For the better part of the last decade, interest rates have been near zero and leverage has driven asset prices higher. Meanwhile, wage gains remained stubbornly low. The economy was not strong enough for the Fed to raise rates and shrink the money supply, but inflation looked to be inevitable nonetheless. Even so, banks were not increasing consumer lending. Fortunately, the stagflation scenario predicted as imminent by some economists never quite came to pass… at least not yet.

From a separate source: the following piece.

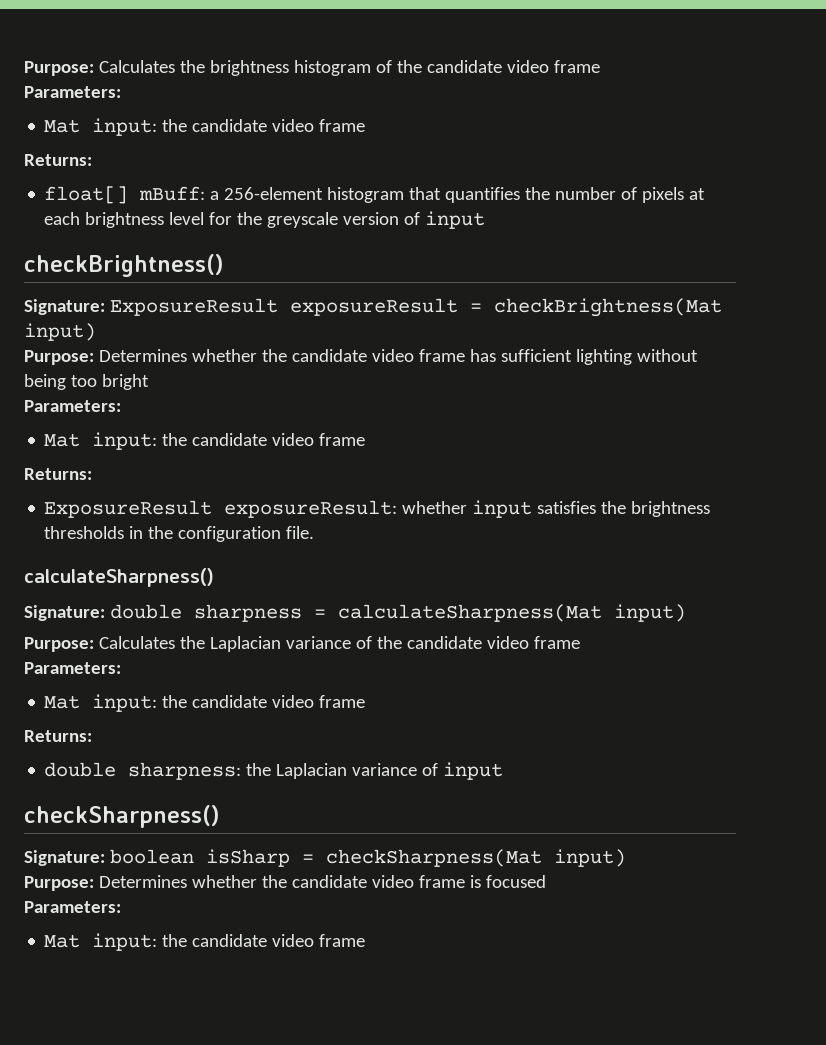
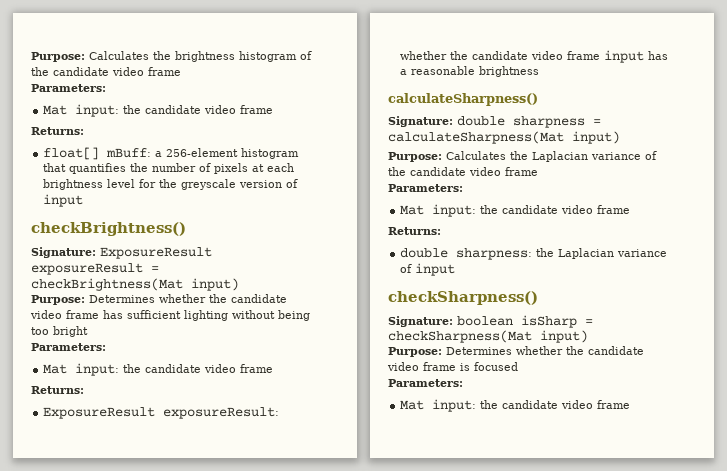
[472,500,711,518] [44,526,315,542] input satisfies the brightness thresholds in the configuration file. -> [450,50,669,63] [400,66,540,77] the candidate video frame input has a reasonable brightness

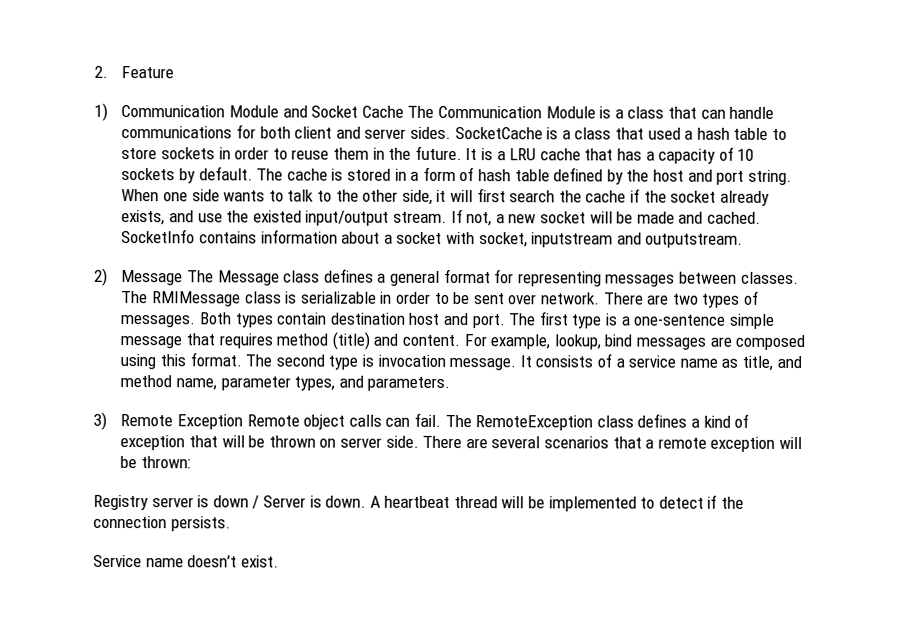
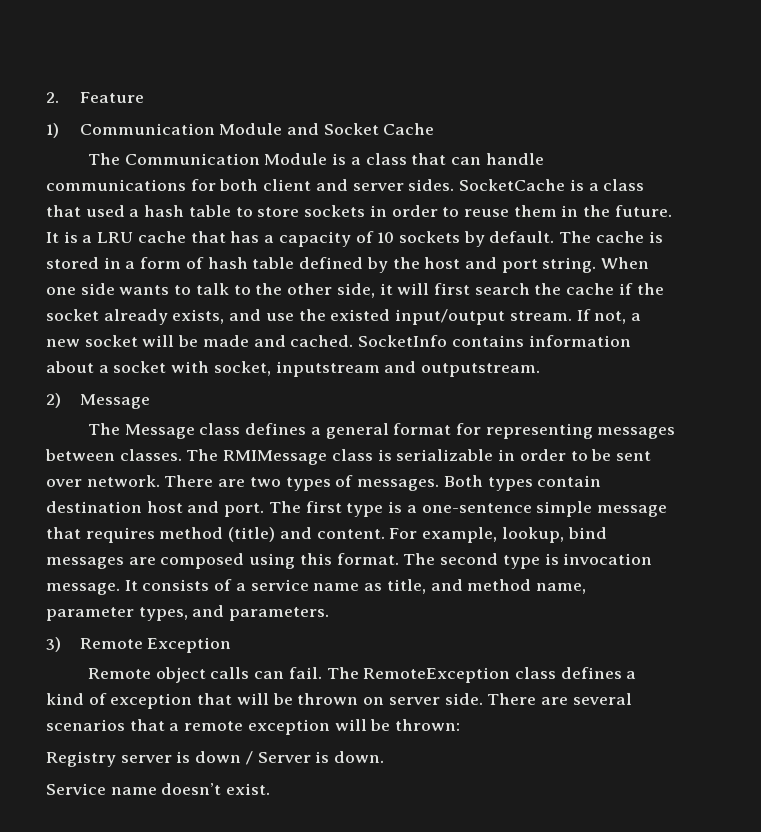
(404, 111) none -> (435, 129) //
(184, 278) none -> (150, 401) //
(244, 422) none -> (232, 645) //
[369,494,745,512] [93,515,231,532] A heartbeat thread will be implemented to detect if the connection persists. -> (385, 757) none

Today, after a brief dance with economic disaster, a realignment of the economy, coinciding with a variety of one-off events (supply chain disruptions, the Ukrainian war, and a labor supply shortage), has driven core inflation to levels not seen since the early 1980s. The Fed has raised rates three times already in 2022 and is signaling several more aggressive rate increases over the rest of the year. In a matter of 12 months, they seem to have gone from worrying that reducing economic stimulus might create a problem they could not control to worrying that the problem they cannot control now requires an aggressive reduction of that very same economic stimulus.
What we find interesting is that the current state of inflation, on the surface, appears to be the result of a series of seemingly one-off scenarios, and that may very well be the case. However, if one looks closer, patterns begin to emerge. For example, let us consider the war in Ukraine. There is no shortage of uncertainty facing the United States as a result of the Russian invasion. But what may not have been properly vetted yet is the broader risk to globalization that this war represents. It has been notable that the U.S. government believes that it can wage a shadow war on the Russian economy and Putin’s finances as a way to engage in the conflict for the benefit of Ukraine without engaging by sending soldiers to fight. The way they have done this is by shaming and/or sanctioning those who do business with Russia and expanding those policies slowly to those who do business with countries who align with Russia.
More and more, companies are being highlighted by people not affiliated with official U.S. policy for their willingness (or lack thereof) to withdraw from their business activities in the offending countries. A professor at Yale went so far as to publish a list of companies with Russian business interests, updated regularly to show who has or has not taken action. This list has galvanized a variety of people and organizations to take matters into their own hands and apply pressure to those companies.
To us, this is just the start of what could be something very big. We expect companies to start taking a closer look at even the smallest risk of being perceived as morally questionable. With branding in the 21st century being so closely tied to public perception, and with technology enabling such efficient citizen activism, the reality is that companies will need to imagine all sorts of unlikely scenarios to avoid risks, however small, before it is too late.